Numerical Distance Effect
Unrelated to the resolution of cognitive conflicts, the difficulty (and, consequently, mean response latency) of a magnitude judgment decreases with the numerical distance between the two compared digits (Moyer & Landauer, 1967). Reflecting the analogue nature of magnitude representations, numerical distance effects are not necessarily linked to a spatial mapping (Bonato, Zorzi, & Umiltà, 2012) and diverge from SNARC effects (Nuerk, Bauer, Krummenacher, Heller, & Willmes, 2005). Moreover, although distance effects draw on activations in the intraparietal sulcus, they might also be related to general response selection processes (Göbel et al., 2004) as required throughout our tasks. However, if numerical magnitude processing per se was affected by the stimulation, the numerical distance effect should also appear modified. We therefore extracted congruency-independent RTs for individual target digit distances from the reference digit “5” (|distance| = 1, 2, 3, or 4) from both stimulation sessions separately and tested for modulatory effects in a 2 (Stimulationcathodal,sham) × 4 (Distance1,2,3,4) ANOVA (cf. Holloway & Ansari, 2009). As indicated by Figure 3A, reliable distance effects emerged during both sham and cathodal stimulation and gave rise to a significant main effect of Distance1,2,3,4, F(3, 69) = 42.53, p < .001, ηp2 = 0.65. However, neither the main effect of Stimulationcathodal,sham, F(1, 23) = 0.34, p = .57, nor the interaction term approached significance, F(3, 69) = 0.28, p = .84.

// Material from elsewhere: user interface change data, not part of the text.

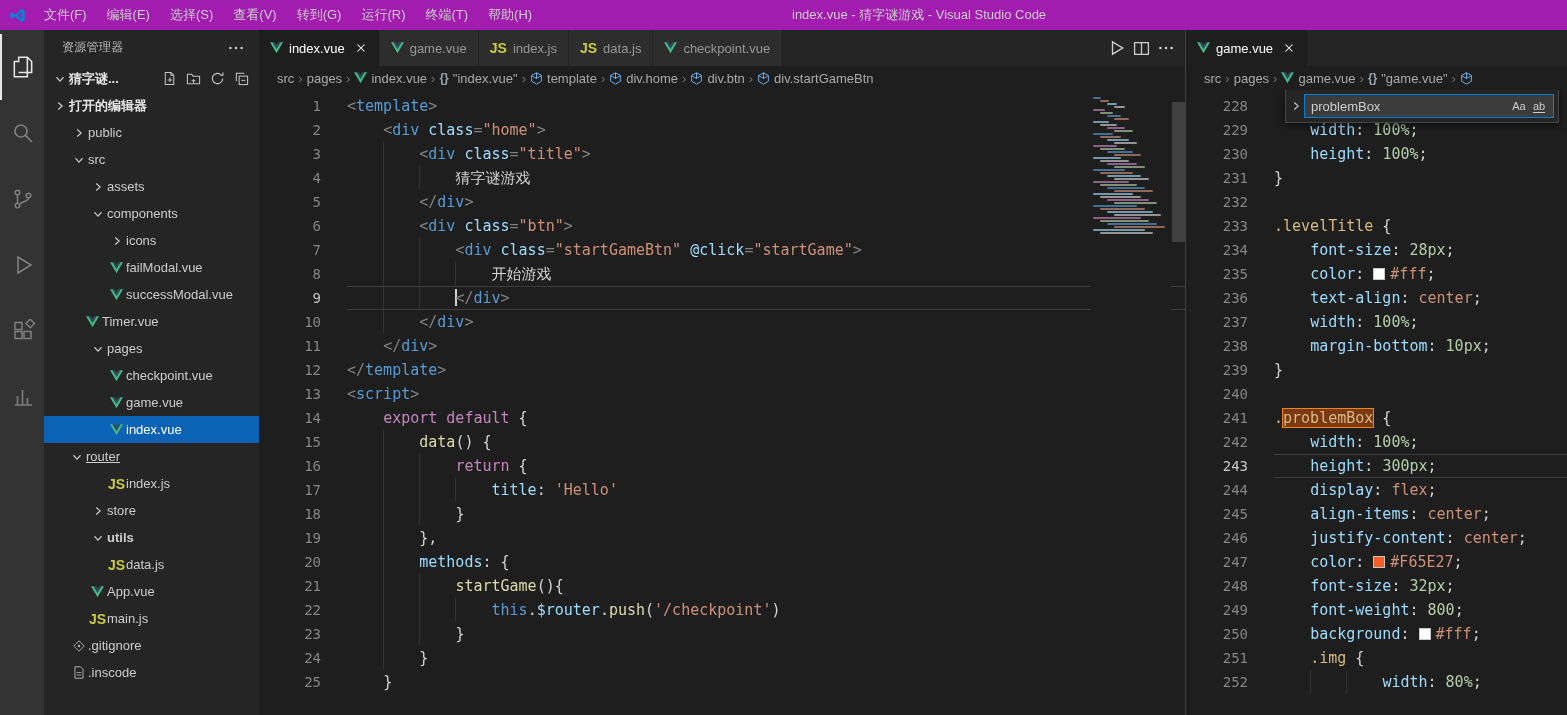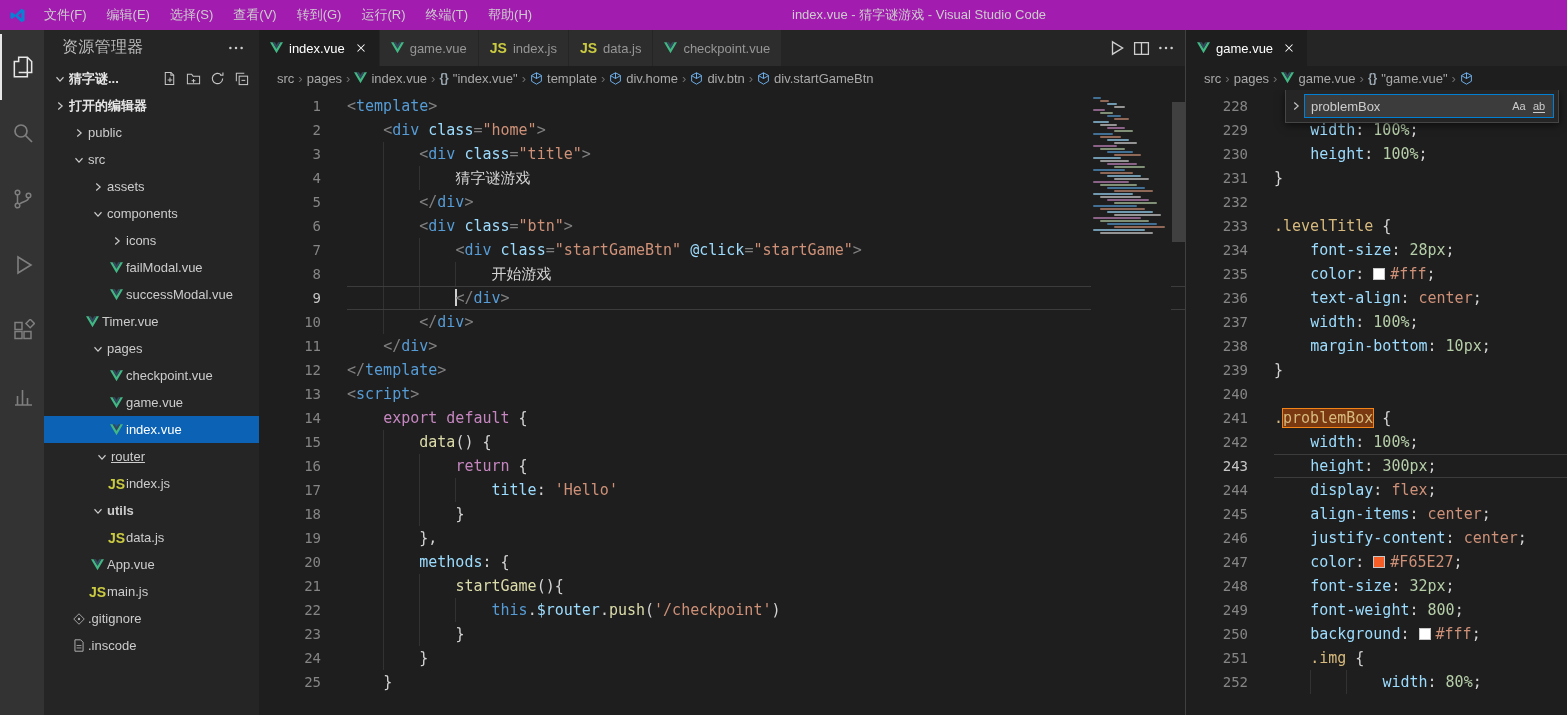--- a/index.html
+++ b/index.html
@@ -16,21 +16,21 @@
   .window-title{position:absolute;left:792px;top:0;height:30px;line-height:30px;white-space:nowrap;color:#cccccc}
 
   
   .main{flex:1;display:flex;min-height:0}
   .activitybar{width:44px;background:#333333;flex:none;display:flex;flex-direction:column;align-items:center;padding-top:4px}
   .ab-item{width:44px;height:66px;display:flex;align-items:center;justify-content:center;color:#7f7f7f;border-left:2px solid transparent;cursor:pointer}
   .ab-item.active{color:#e7e7e7;border-left-color:#e7e7e7}
 
   
   .sidebar{width:215px;background:#252526;flex:none;font-size:13px;overflow:hidden;display:flex;flex-direction:column}
-  .sb-header{height:35px;flex:none;display:flex;align-items:center;padding:0 14px 0 18px;font-size:16px;color:#bbbbbb;letter-spacing:.3px}
+  .sb-header{height:35px;flex:none;display:flex;align-items:center;padding:0 14px 0 18px;font-size:12px;color:#bbbbbb;letter-spacing:.3px}
   .sb-more{margin-left:auto;color:#cccccc;cursor:pointer;display:flex}
   .tree{flex:1;overflow:hidden}
   .tree-row{height:27px;display:flex;align-items:center;cursor:pointer;white-space:nowrap;color:#cccccc}
   .tree-row.bold .tree-label{font-weight:700;color:#e5e5e5}
   .tree-row.selected{background:var(--accent)}
   .tree-row.selected .tree-label{color:#ffffff}
   .tree-row .slot{width:19px;flex:none;display:flex;justify-content:center;align-items:center}
   .tree-label{overflow:hidden;text-overflow:ellipsis}
   .tree-actions{margin-left:auto;display:flex;gap:9px;padding-right:10px;color:#c5c5c5}
   .tree-act{display:flex;cursor:pointer}
@@ -344,37 +344,47 @@
             <span class="slot">
               <span class="icon ">
                 <svg width="13" height="12" viewBox="0 0 16 14">
                   <path d="M0 0h3.2L8 8l4.8-8H16L8 13.5z" fill="#41b883"></path>
                   <path d="M3.2 0h2.9L8 3.2 9.9 0h2.9L8 8z" fill="#34495e"></path>
                 </svg>
               </span>
             </span>
             <span class="tree-label">index.vue</span>
           </div>
-          <div class="tree-row" style="padding-left: 48px; text-decoration: underline;">
+          <div class="tree-row" style="padding-left: 23px; text-decoration: underline;">
             <span class="slot">
               <span class="icon ">
                 <svg width="14" height="14" viewBox="0 0 16 16">
                   <path d="M4 6l4 4.5L12 6" fill="none" stroke="currentColor" stroke-width="1.3"></path>
                 </svg>
               </span>
             </span>
             <span class="tree-label">router</span>
           </div>
           <div class="tree-row" style="padding-left: 63px;">
             <span class="slot">
               <span class="icon ">
                 <span class="jsb">JS</span>
               </span>
             </span>
             <span class="tree-label">index.js</span>
+          </div>
+          <div class="tree-row" style="padding-left: 44px;">
+            <span class="slot">
+              <span class="icon ">
+                <svg width="14" height="14" viewBox="0 0 16 16">
+                  <path d="M6 4l4.5 4L6 12" fill="none" stroke="currentColor" stroke-width="1.3"></path>
+                </svg>
+              </span>
+            </span>
+            <span class="tree-label">store</span>
           </div>
           <div class="tree-row" style="padding-left: 44px; font-weight: bold;">
             <span class="slot">
               <span class="icon ">
                 <svg width="14" height="14" viewBox="0 0 16 16">
                   <path d="M4 6l4 4.5L12 6" fill="none" stroke="currentColor" stroke-width="1.3"></path>
                 </svg>
               </span>
             </span>
             <span class="tree-label">utils</span>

These findings indicate that the modulation of SNARC effects by PFC stimulation observed in Experiments 1 and 2 was not driven by altered magnitude processing, but the modulation was exclusively related to the emergence of (and distraction by) spatial–numerical associations.
Experiment 3: Polarity Specificity
Finally, we repeated Experiment 1 with a new group of 24 participants (mean age = 24.7 years, SD = 5.1 years, 7 men) and administered 1 mA anodal, activity enhancing tDCS to the left PFC to test whether the previous results were polarity-specific (Figure 2, rightmost panel). Following our previous findings, we now predicted a task-specific increase in spatial–numerical conflicts from anodal tDCS relative to sham stimulation.
A main effect of Congruencycongruent,incongruent signaled reliable SNARC effects, F(1, 23) = 11.16, p = .003, ηp2 = 0.33. However, we neither obtained a significant main effect of Stimulationanodal,sham, F(1, 23) = 0.57, p = .814 nor a two-way interaction, F(1, 23) = 2.18, p = .153. As with cathodal stimulation, there were no significant stimulation effects on Simon conflict nor in error rates, ps > .28. Thus, although descriptively a slight increase in SNARC was observed (see Figure 3B), the effect of anodal stimulation alone was not significant.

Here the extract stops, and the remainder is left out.